Complaint under Article 13
The applicants complained that they had no effective remedies in respect of their complaints under Article 3. The Court noted that Moldova “had made procedures available to the applicant[s] commensurate with its limited ability to protect the applicant’s rights and that it had thus fulfilled its positive obligation”. The Court conversely observed that the Russian authorities did not submit any information about remedies available to applicants in the “MRT”.
For the reasons stated above, the Court concluded that there had been a violation of Article 13 by the Russian Federation.
Shulmin and Others v. Russia (nos. 15918/13 and others)
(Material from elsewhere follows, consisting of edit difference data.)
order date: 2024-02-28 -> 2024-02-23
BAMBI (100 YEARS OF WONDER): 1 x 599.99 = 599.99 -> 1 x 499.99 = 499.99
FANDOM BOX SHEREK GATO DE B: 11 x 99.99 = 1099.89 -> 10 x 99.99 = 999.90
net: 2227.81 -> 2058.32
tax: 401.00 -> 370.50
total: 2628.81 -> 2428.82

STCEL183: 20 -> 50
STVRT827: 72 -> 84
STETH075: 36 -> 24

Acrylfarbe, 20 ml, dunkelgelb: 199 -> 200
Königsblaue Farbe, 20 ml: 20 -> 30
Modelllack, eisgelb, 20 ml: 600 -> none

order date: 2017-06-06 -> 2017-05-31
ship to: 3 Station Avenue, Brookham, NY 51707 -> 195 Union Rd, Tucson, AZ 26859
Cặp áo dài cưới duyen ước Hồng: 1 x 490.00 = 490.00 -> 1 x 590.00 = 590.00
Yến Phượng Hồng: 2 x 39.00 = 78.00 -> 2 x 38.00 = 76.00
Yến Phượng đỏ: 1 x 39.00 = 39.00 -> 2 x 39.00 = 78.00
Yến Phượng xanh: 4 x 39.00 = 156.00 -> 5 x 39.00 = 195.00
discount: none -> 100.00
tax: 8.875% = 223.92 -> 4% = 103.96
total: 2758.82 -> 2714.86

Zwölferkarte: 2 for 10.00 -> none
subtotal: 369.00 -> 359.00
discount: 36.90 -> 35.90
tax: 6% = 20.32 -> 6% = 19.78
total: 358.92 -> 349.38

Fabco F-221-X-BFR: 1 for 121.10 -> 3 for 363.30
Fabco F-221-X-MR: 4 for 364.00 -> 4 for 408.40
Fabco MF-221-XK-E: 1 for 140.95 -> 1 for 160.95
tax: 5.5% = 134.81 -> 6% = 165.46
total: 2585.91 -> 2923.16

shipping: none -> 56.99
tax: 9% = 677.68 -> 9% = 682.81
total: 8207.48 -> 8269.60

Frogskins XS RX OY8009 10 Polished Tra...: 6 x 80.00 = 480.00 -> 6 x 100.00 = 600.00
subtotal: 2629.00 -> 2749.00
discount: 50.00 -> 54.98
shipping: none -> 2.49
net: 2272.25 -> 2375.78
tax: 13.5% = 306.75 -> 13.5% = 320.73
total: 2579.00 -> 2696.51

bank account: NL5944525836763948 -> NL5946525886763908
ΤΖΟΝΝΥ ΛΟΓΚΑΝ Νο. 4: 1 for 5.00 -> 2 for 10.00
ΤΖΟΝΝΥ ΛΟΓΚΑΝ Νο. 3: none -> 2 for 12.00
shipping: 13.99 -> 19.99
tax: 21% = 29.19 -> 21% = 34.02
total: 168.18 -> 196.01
The applicants complained about being held in metal cages during court hearings on their cases in criminal proceedings brought against them. The Court noted that the Government did not dispute this fact, recalled that it had already dealt with similar issues in previous leading cases (Svinarenko and Slyadnev v. Russia [GC], nos. 32541/08 and 43441/08; Vorontsov and Others v. Russia, no. 59655/14) and declared on these occasions that “the use of metal cages in the courtroom […] constituted in itself an affront to human dignity and amounted to a degrading treatment prohibited by Article 3 of the Convention” (§8). Therefore, the Court concluded that there had been a violation of Article 3.
Mariya Alekhina and Others v. Russia (no. 38004/12)
Among other things, the applicants complained about the conditions of their transportation to and from the courtroom and about having been held in a glass dock during court hearings.
As regards the conditions of transportation, the Court observed that the applicants were transported thirty times over one month of detention in compartments that allowed less than one sq. m. per person, and concluded that this consideration was sufficient to find that there had been a violation of Article 3.
As regards the treatment endured during court hearings, the Court declared at the offset that “glass docks do not have the harsh appearance of metal cages” (§145). However, the Court noted that the Government failed to justify why the glass dock was “constantly surrounded by armed police officers and court ushers” and why “a guard was present next to it in the room” (§147). Moreover, the Court observed that “the applicants’ trial was closely followed by national and international media and they were permanently exposed to public view in a glass dock that was surrounded by armed police, with a guard dog next to it” (§149). Therefore, the Court concluded that there had been a violation of Article 3.